Not 100% sure this will work effectively, but hopefully will get you around the race condition and performance problems associated with device side allocation.

peterukk1 · April 8, 2021, 3:15pm

Thanks a lot Mat, this is very useful. Your method worked and was indeed fastest!

I also tried manual privatize but flipping the dimensions to (nlev,ngpt) to avoid non-unit stride access in the innermost sequantial ilev loops, but that was very slow. Why is that?

By the way, my original method of writing the arrays as 1D with (nlay), inlining and privatizing with openacc over the worker vector loop was very slow unless I made the array bounds nlay and ngpt compile time constants. Then it worked OK and was just a tad slower than your method.

To “manually privatize”, I’ll add an extra dimension to the shared array so that each index has it’s own element. So here it may mean adding either adding two dimensions, one for the outer gang loop and another for the “ngpt” loops

That is more what the code originally looks like, with 3D temporary arrays, and these big arrays are passed to different procedures with do parallel collapse loops in each procedure. The code does radiative transfer where the first and last dimension are parallelizable, but for most computations the middle ilev dimension is not due to a dependency. What I was trying to do was improve performance by putting the computations inside an outermost gang loop and having 2D temporary arrays. I thought it would be faster due to reduced memory use and better locality. But actually it is precisely as fast as the original code (somewhat disappointingly). It seems I need to do more reading!

MatColgrove · April 8, 2021, 4:04pm

You want the stride-1 dimension associated with the loop index of the vector loop (ngpt) in order to get coalesced accesses.

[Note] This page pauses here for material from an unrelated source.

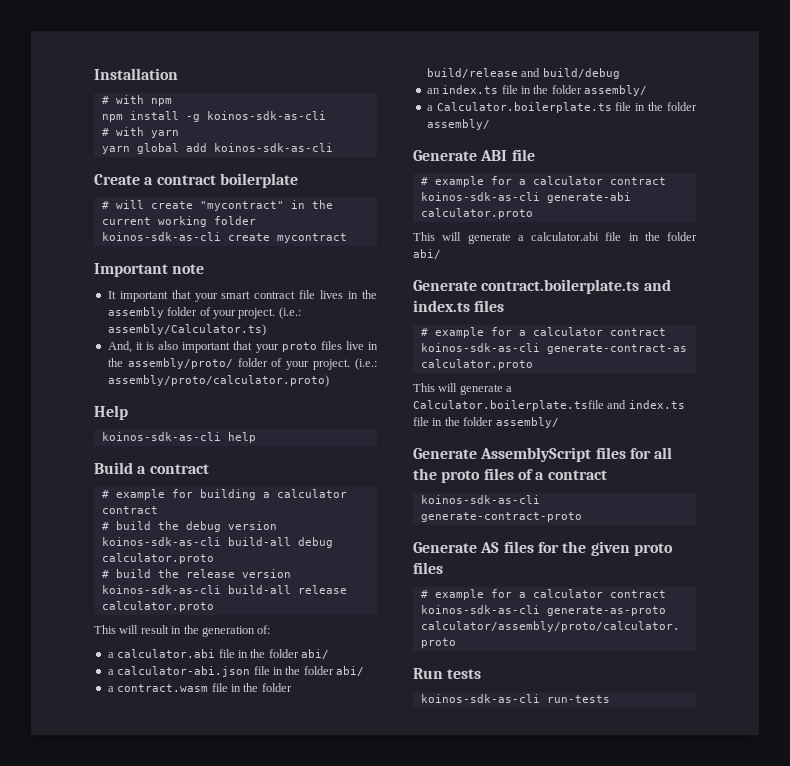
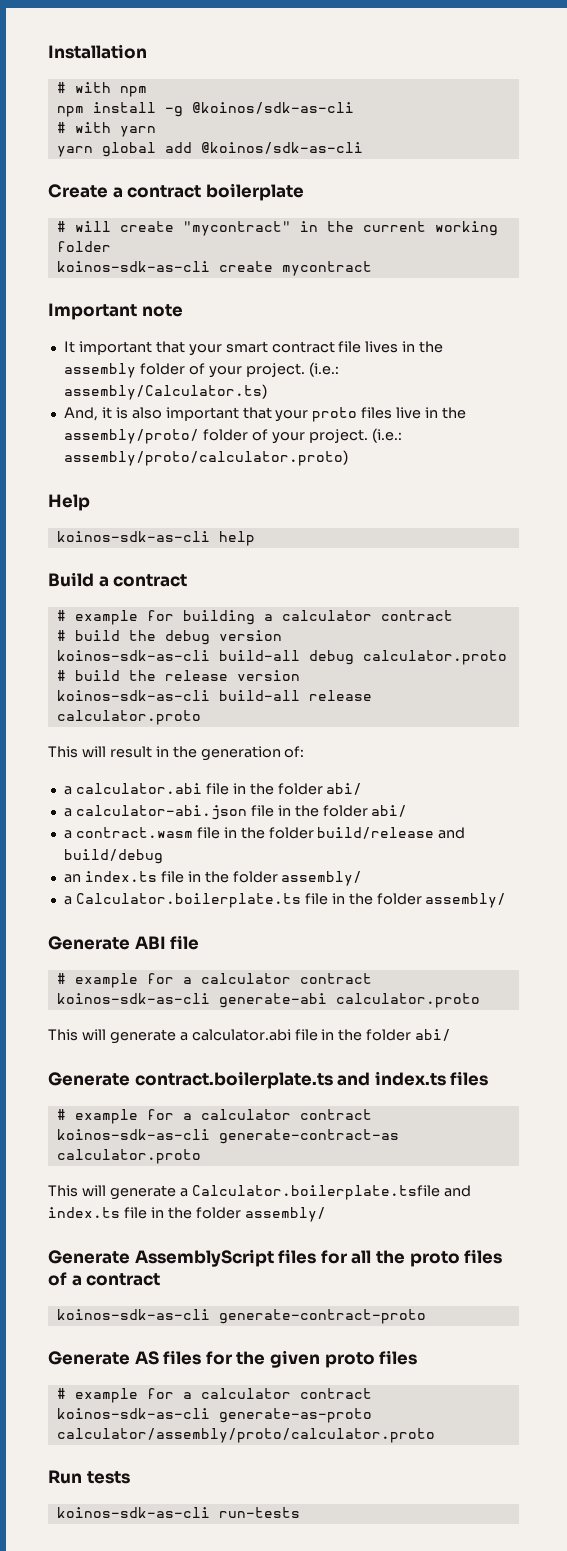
[206,111,326,120] koinos-sdk-as-cli -> [191,102,354,114] @koinos/sdk-as-cli
[213,143,333,152] koinos-sdk-as-cli -> [200,142,363,154] @koinos/sdk-as-cli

By the way, my original method of writing the arrays as 1D with (nlay), inlining and privatizing with openacc over the worker vector loop was very slow unless I made the array bounds nlay and ngpt compile time constants. Then it worked OK and was just a tad slower than your method.

I can’t say for sure, but by making the array sizes fixed, while no longer allocated, this probably increased the register usage thus lowering the occupancy.

peterukk1 · April 11, 2021, 9:00am

Thanks!